一個上のディレクトリに戻り、use_ttyS0が存在することを確認します。
ciscoasa# cd ..
ciscoasa# dir

use_ttyS0が存在することを確認して、ASAをreloadします。
ciscoasa# reload
再起動を開始してしばらくすると、
Lina to use serial port /dev/ttyS0 for console IO
というメッセージが出てきて、それ以降はNetwork Serial Consoleに出力されるようになります。以上で設定は終了となります。

5. 動作確認(TeraTermを使用)
最後に、好きなTerminalソフトを使って先ほど[2. Network Serial Consoleの追加]で設定した<ESXi_Host_IP>:<TCP_Port>へtelnetでアクセスします。
本記事ではTeraTermを使って動作確認をしております。

以下を見ていただくと分かる通りSerial Consoleに出てくるような起動中のログが出力されていることが確認できます。

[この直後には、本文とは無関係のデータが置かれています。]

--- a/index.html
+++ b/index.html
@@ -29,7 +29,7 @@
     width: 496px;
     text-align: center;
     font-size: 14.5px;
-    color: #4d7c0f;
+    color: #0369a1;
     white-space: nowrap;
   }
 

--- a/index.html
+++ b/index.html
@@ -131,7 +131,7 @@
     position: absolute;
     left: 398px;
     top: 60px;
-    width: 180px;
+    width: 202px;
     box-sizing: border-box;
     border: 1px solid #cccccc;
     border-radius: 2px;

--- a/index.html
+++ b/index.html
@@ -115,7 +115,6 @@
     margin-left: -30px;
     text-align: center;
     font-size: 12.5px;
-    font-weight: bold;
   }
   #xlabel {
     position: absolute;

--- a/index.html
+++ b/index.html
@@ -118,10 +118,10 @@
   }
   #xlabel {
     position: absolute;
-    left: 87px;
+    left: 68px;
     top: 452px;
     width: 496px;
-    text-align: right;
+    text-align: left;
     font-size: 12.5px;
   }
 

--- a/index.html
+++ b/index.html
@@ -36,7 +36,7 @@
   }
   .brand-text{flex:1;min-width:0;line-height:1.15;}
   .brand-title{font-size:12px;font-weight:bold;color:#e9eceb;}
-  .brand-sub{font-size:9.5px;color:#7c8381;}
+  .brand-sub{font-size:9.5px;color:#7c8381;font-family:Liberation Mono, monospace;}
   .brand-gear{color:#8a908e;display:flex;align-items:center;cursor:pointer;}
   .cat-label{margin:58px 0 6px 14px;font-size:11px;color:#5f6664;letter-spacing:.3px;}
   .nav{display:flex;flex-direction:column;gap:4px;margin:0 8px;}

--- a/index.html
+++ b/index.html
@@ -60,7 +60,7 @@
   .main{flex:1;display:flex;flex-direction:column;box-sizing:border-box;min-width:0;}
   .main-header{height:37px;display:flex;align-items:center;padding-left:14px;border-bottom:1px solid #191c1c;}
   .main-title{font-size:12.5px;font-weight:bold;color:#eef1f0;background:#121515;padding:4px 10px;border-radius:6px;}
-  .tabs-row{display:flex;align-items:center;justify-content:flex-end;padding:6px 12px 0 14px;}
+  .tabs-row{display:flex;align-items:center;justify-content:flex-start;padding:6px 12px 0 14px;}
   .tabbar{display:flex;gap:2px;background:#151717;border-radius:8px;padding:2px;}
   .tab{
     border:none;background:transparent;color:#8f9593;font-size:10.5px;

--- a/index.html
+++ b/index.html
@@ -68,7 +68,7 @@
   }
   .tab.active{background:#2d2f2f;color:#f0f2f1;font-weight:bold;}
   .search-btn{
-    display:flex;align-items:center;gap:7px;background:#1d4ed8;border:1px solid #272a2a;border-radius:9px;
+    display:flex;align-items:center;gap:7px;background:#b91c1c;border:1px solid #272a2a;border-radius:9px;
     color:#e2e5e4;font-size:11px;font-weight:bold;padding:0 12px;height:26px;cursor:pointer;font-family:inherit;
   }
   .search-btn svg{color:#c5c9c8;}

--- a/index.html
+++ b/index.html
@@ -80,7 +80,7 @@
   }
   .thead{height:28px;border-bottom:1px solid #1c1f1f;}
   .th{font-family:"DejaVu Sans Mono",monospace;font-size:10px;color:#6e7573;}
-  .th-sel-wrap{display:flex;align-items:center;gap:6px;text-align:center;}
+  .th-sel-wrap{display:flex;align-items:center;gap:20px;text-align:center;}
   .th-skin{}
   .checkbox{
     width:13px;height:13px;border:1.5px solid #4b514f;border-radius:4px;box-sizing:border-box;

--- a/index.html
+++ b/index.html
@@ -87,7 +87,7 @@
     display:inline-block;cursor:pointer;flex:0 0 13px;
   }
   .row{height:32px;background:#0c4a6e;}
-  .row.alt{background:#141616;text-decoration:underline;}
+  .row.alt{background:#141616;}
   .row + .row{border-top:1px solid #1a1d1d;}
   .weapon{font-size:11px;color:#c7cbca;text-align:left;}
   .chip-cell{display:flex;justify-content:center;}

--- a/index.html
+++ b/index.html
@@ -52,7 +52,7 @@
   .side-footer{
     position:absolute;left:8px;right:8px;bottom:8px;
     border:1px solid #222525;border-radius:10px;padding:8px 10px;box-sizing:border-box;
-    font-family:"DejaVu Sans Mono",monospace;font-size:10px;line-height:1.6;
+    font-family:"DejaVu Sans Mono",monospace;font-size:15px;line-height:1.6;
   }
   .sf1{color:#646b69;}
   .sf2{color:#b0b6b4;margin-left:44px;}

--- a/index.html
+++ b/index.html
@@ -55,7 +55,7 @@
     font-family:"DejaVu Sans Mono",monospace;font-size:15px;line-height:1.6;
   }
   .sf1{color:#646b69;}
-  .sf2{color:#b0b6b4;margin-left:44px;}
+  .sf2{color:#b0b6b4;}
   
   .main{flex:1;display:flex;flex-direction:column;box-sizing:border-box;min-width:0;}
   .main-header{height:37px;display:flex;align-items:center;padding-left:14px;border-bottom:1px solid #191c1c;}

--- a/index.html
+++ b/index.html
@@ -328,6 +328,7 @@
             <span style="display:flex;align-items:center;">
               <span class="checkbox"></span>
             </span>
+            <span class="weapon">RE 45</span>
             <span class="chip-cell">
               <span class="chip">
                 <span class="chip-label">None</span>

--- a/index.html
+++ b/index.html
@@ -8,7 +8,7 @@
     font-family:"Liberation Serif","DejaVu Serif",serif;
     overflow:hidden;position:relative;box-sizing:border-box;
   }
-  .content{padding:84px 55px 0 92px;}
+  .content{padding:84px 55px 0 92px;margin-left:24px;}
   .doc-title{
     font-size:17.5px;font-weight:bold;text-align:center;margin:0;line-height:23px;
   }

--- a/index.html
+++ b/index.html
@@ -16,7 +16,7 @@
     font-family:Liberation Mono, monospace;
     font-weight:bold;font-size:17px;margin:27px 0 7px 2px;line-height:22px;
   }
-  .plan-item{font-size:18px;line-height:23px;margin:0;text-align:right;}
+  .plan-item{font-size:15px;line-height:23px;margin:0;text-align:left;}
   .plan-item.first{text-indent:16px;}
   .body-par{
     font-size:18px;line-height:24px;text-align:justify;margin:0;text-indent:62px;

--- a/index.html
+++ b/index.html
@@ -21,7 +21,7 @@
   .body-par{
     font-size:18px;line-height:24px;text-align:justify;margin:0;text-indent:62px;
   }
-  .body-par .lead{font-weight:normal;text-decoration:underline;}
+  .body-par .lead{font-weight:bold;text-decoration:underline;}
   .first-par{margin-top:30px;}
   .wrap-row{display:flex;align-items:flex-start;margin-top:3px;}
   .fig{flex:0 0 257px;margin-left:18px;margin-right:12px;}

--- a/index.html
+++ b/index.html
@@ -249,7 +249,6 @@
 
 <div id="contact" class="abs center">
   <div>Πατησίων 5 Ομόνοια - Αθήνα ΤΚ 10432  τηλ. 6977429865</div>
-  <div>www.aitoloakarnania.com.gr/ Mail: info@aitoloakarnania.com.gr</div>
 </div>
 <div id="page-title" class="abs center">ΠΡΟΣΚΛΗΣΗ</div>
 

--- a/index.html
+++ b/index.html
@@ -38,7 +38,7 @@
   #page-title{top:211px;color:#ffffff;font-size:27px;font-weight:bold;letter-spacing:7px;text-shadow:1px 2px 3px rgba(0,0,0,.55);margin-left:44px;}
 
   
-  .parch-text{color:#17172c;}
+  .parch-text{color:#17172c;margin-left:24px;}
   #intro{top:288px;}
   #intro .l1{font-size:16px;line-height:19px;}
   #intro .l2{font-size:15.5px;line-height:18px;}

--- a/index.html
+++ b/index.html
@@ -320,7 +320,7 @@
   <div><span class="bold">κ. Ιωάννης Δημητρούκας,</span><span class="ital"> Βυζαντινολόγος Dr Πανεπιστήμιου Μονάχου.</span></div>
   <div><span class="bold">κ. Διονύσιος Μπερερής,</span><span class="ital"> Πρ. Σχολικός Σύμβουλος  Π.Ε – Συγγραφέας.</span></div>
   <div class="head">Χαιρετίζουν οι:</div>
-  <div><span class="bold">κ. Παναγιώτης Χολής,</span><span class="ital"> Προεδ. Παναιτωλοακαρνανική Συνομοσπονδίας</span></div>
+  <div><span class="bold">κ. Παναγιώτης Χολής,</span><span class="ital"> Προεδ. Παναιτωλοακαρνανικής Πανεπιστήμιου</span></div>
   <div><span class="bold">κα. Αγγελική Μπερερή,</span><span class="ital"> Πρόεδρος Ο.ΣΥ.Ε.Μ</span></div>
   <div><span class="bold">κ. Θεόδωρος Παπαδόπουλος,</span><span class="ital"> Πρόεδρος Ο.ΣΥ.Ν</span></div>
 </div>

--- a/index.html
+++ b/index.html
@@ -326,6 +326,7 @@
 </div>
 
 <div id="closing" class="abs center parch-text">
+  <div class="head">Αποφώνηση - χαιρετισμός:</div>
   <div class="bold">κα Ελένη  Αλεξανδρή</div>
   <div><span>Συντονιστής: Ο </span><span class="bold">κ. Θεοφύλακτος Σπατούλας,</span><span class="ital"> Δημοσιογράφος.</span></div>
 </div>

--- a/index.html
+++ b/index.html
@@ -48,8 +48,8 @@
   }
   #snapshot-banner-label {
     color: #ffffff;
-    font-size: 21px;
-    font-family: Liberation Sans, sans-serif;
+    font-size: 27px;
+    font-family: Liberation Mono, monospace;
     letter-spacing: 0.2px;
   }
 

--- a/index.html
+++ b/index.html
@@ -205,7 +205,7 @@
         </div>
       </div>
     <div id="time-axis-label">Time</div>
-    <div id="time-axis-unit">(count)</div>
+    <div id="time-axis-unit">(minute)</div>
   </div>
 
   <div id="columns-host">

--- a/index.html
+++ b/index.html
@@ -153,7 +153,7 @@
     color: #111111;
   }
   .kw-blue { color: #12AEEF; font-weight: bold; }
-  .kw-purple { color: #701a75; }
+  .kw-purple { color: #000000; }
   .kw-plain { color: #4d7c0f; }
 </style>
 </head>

以降はASAの物理アプライアンスにSerial Consoleからアクセスするのと同様に、設定作業や各種オペレーションが可能となります。
6. 最後に
一旦、Network Serial Consoleの設定をASAvに対して行うと、disk0:/use_ttyS0が存在する限りは、vSphere Client側に出力がされなくなります。vSphere Clientへの出力に戻すためには、該当ファイルを削除する必要がございます。
筆者は最初、VMWareのライセンス制限があることを知らずに、ESXi Standard Licenseで本稿の内容を実現しようとしました。しかし、その場合、Network Serial ConsoleはVMware ESXi上では一見追加出来るように見えて、実際には動作しません。従いまして、ASDMやtelnet/ssh等、Network Serial Console以外のASAvへのアクセス手段を残しておかないと、disk0:/use_ttyS0を消すことすら出来ず、ASAvを最初からインストールしなおすという状況に陥りました。
繰り返しになりますが、VMware ESXiのEnterpriseライセンス以上が必要ですので、その点はお気を付けください。